『ピエタ』
大島真寿美著『ピエタ』(ポプラ社、1620円)を読んだ。
ヴィヴァルディのピエタ慈善院での教え子が語り手である。ヴィヴァルディの死の知らせから小説ははじまり、彼の周辺人物の交流が静かに語りつむがれる。
叙情的な味わいに富んではいるのだが、ヴィヴァルディの音楽生活はほとんど浮かびあがってこない。ないものねだりなのかもしれないが、せっかく語り手をヴィヴァルディの教え子に選んでいるのであるから、もう少し音楽活動が描かれているとよかったと思うのは僕だけではないだろう。

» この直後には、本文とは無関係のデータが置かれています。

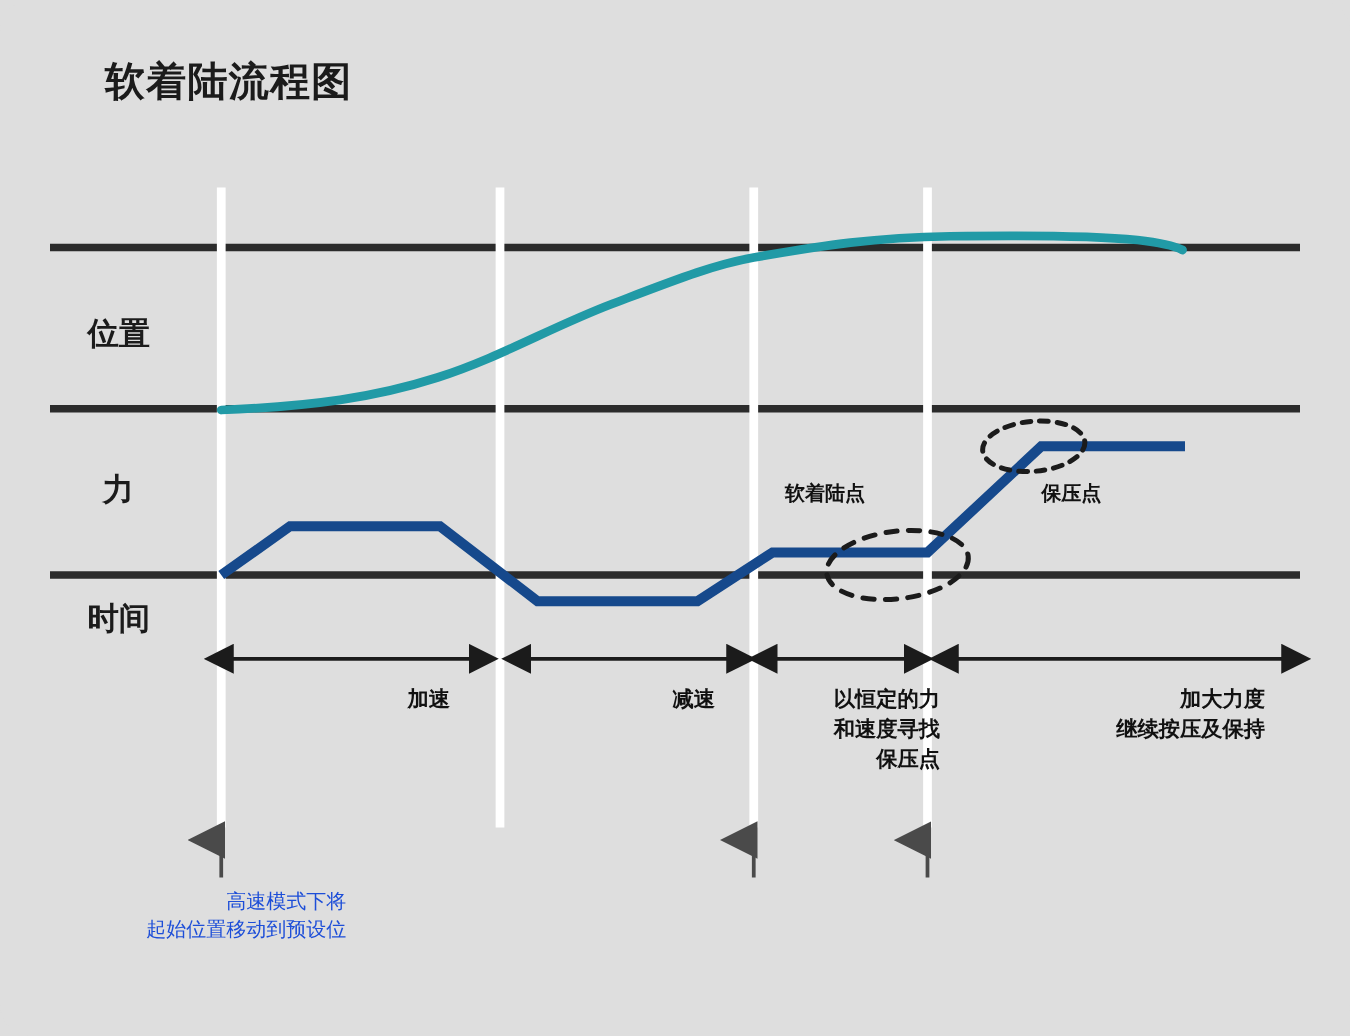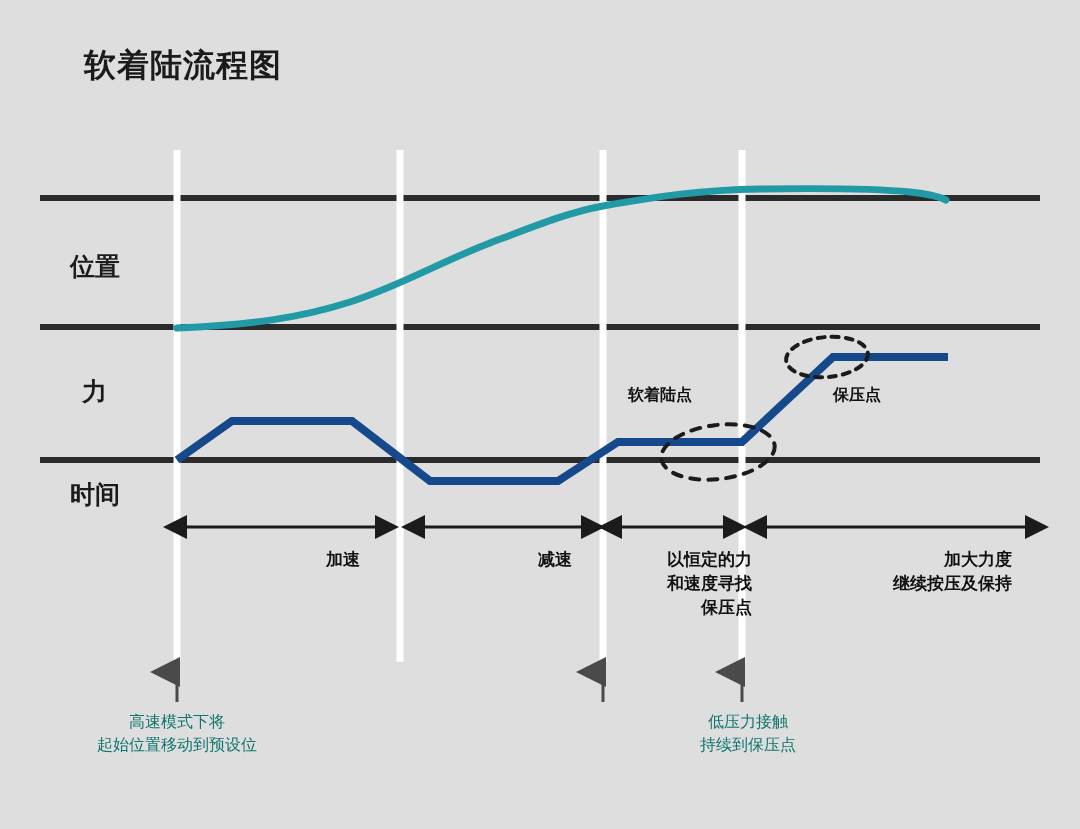--- a/index.html
+++ b/index.html
@@ -76,8 +76,8 @@
   .note {
     position: absolute;
     font-size: 16px;
-    color: #0f766e;
-    text-align: center;
+    color: #1d4ed8;
+    text-align: right;
     line-height: 1.45;
     white-space: pre-line;
   }

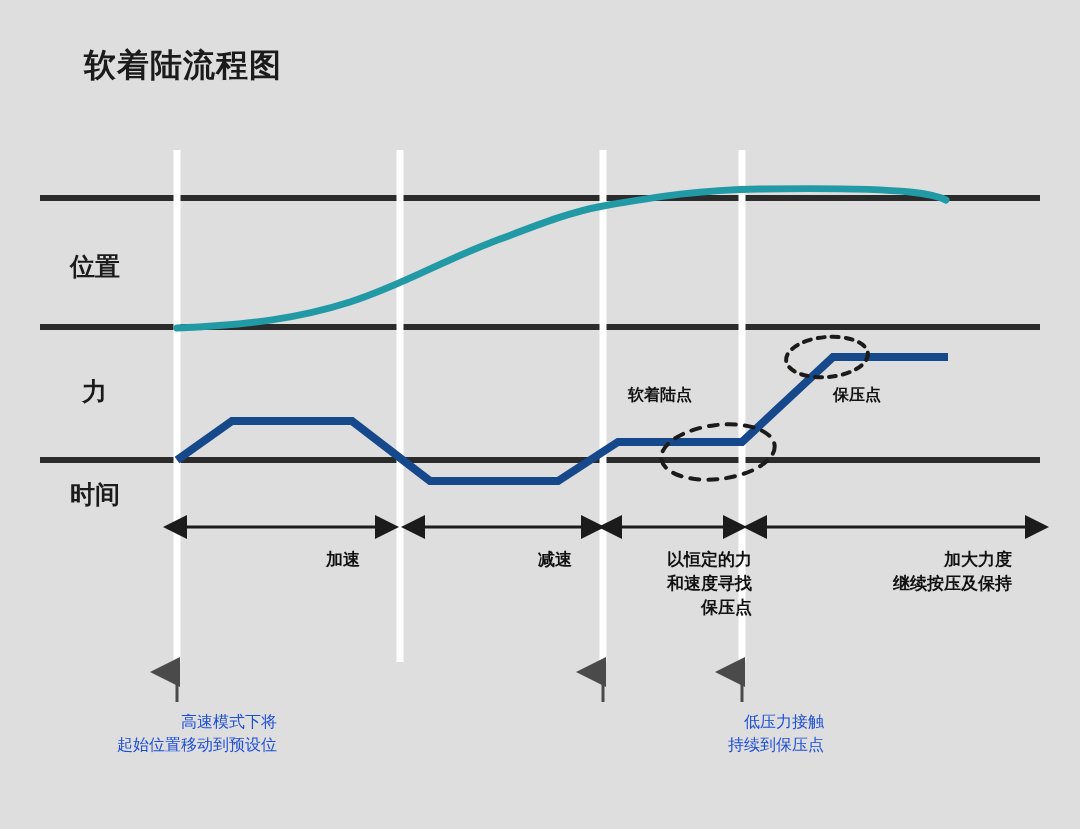--- a/index.html
+++ b/index.html
@@ -163,8 +163,6 @@
 
   <div class="note" id="note-0">高速模式下将
 起始位置移动到预设位</div>
-  <div class="note" id="note-2">低压力接触
-持续到保压点</div>
 
 </div>
 

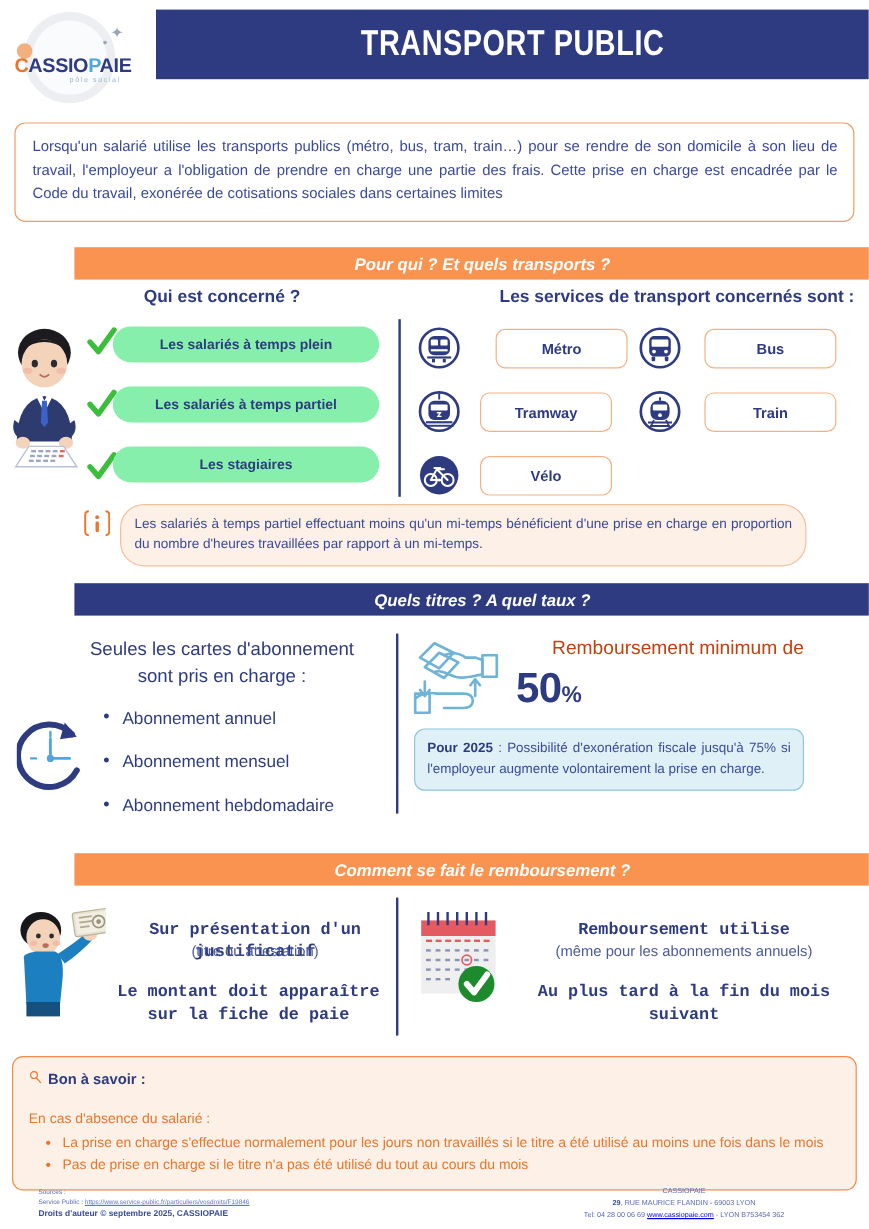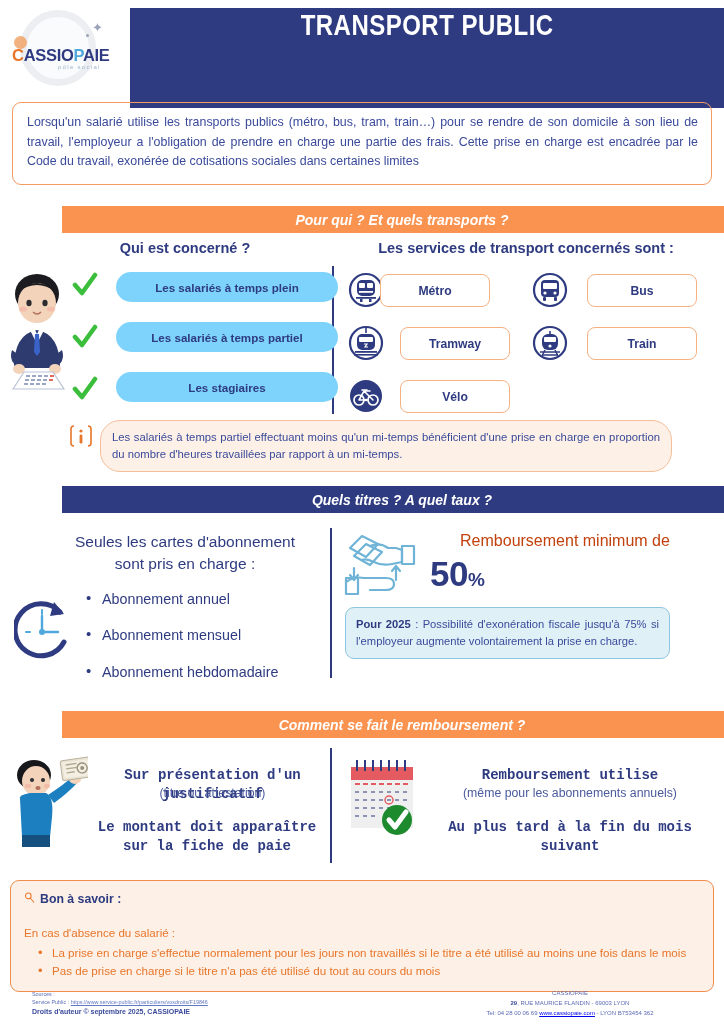--- a/index.html
+++ b/index.html
@@ -19,9 +19,9 @@
   .header { position: relative; height: 94px; }
   .header-band {
     position: absolute; left: 130px; top: 8px;
-    width: 594px; height: 100px;
+    width: 594px; height: 58px;
     background: #2E3B80;
-    display: flex; align-items: flex-start; justify-content: center;
+    display: flex; align-items: center; justify-content: center;
   }
   .header-title {
     color: #ffffff;

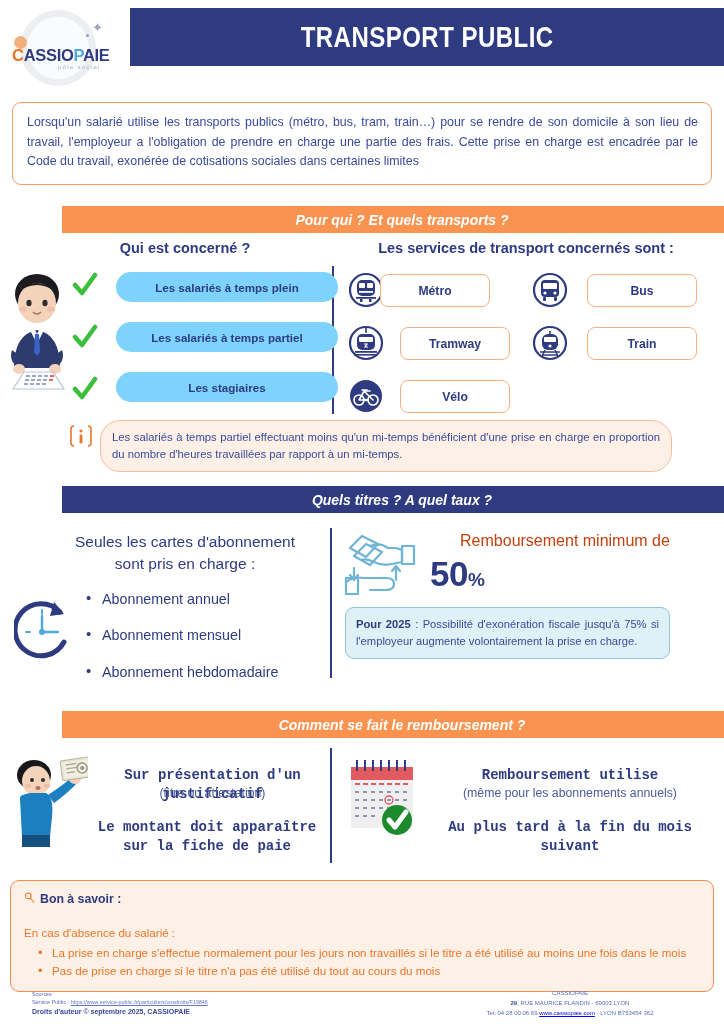--- a/index.html
+++ b/index.html
@@ -237,7 +237,7 @@
   <div class="band orange" style="top:206px;">Pour qui ? Et quels transports ?</div>
 
   <div class="col-head" style="left:60px; top:240px; width:250px;">Qui est concerné ?</div>
-  <div class="col-head" style="left:340px; top:240px; width:372px;">Les services de transport concernés sont :</div>
+  <div class="col-head" style="left:340px; top:240px; width:372px;text-align:right;">Les services de transport concernés sont :</div>
 
   <div class="vdiv" style="left:332px; top:266px; height:148px;"></div>
 

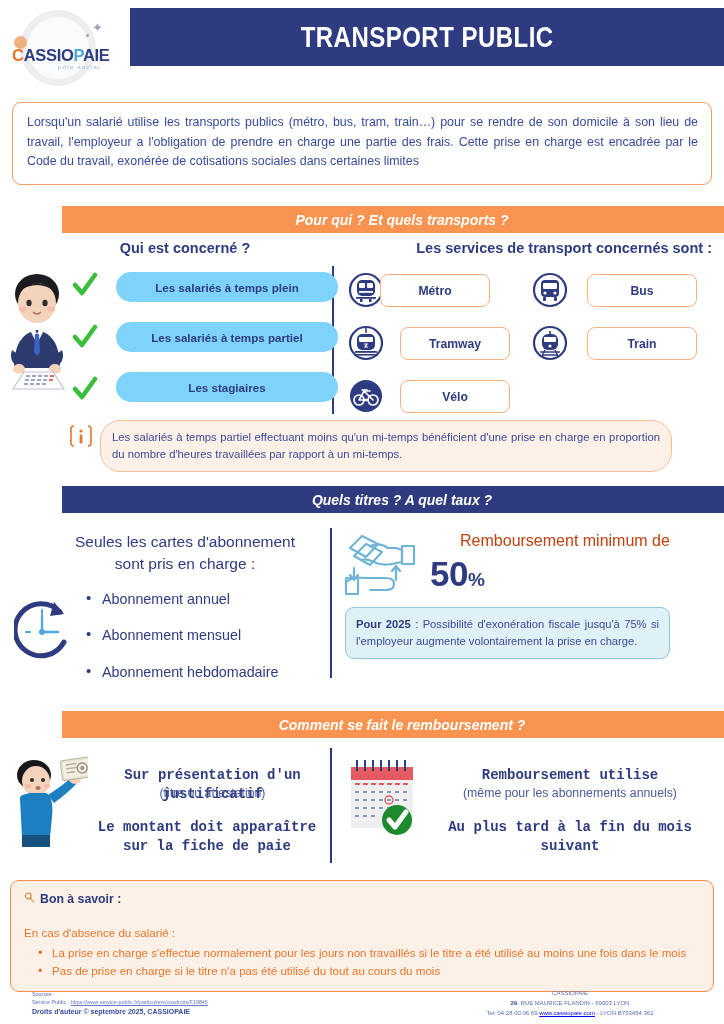--- a/index.html
+++ b/index.html
@@ -97,8 +97,8 @@
 
   
   .pill {
-    position: absolute; left: 116px; width: 222px; height: 30px;
-    background: #7dd3fc; border-radius: 16px;
+    position: absolute; left: 94px; width: 222px; height: 30px;
+    background: #86efac; border-radius: 16px;
     display: flex; align-items: center; justify-content: center;
     color: #2E3B80; font-size: 11.6px; font-weight: bold;
   }

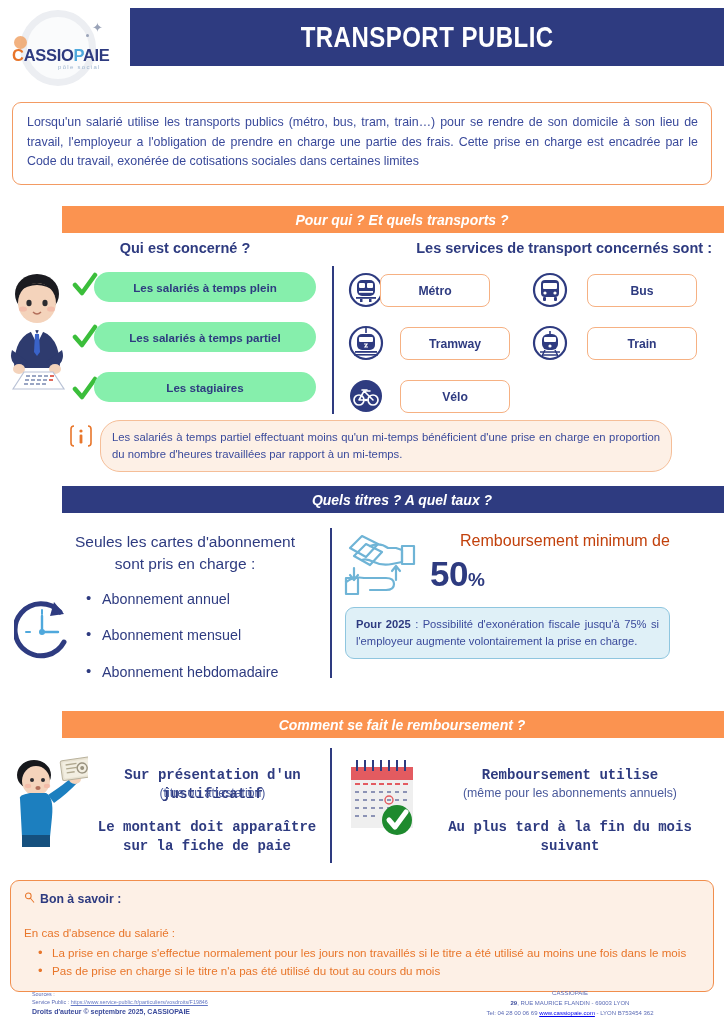--- a/index.html
+++ b/index.html
@@ -312,7 +312,7 @@
       <rect x="21" y="27" width="2.5" height="3" fill="#2E3B80"></rect>
     </svg>
   </div>
-  <div class="tr-btn" style="left:380px; top:274px;">Métro</div>
+  <div class="tr-btn" style="left:413px; top:274px;">Métro</div>
 
   <div class="tr-icon" style="left:532px; top:272px;">
     <svg viewBox="0 0 36 36" width="36" height="36">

ヴィヴァルディの生涯を語るときには必ずアンナ・ジローという歌手とその異母姉がいつもそばにいた(旅行にも同伴した)ということが書かれ、彼女との関係をどう考えるかというのが1つのテーマになるのだが、作者は、ここをすりぬけ、クラウディアというコルティジャーナ(高級娼婦)を登場させている。
エミーリアのようなピエタ慈善院に来る子どもの来歴が描かれたり、エミーリアと貴族の娘の交流がこまやかに描かれたりする。
歴史に舞台を借りてはいるが、身分や立場の異なる女性間の交流を描いた物語として読むべき小説なのかもしれない。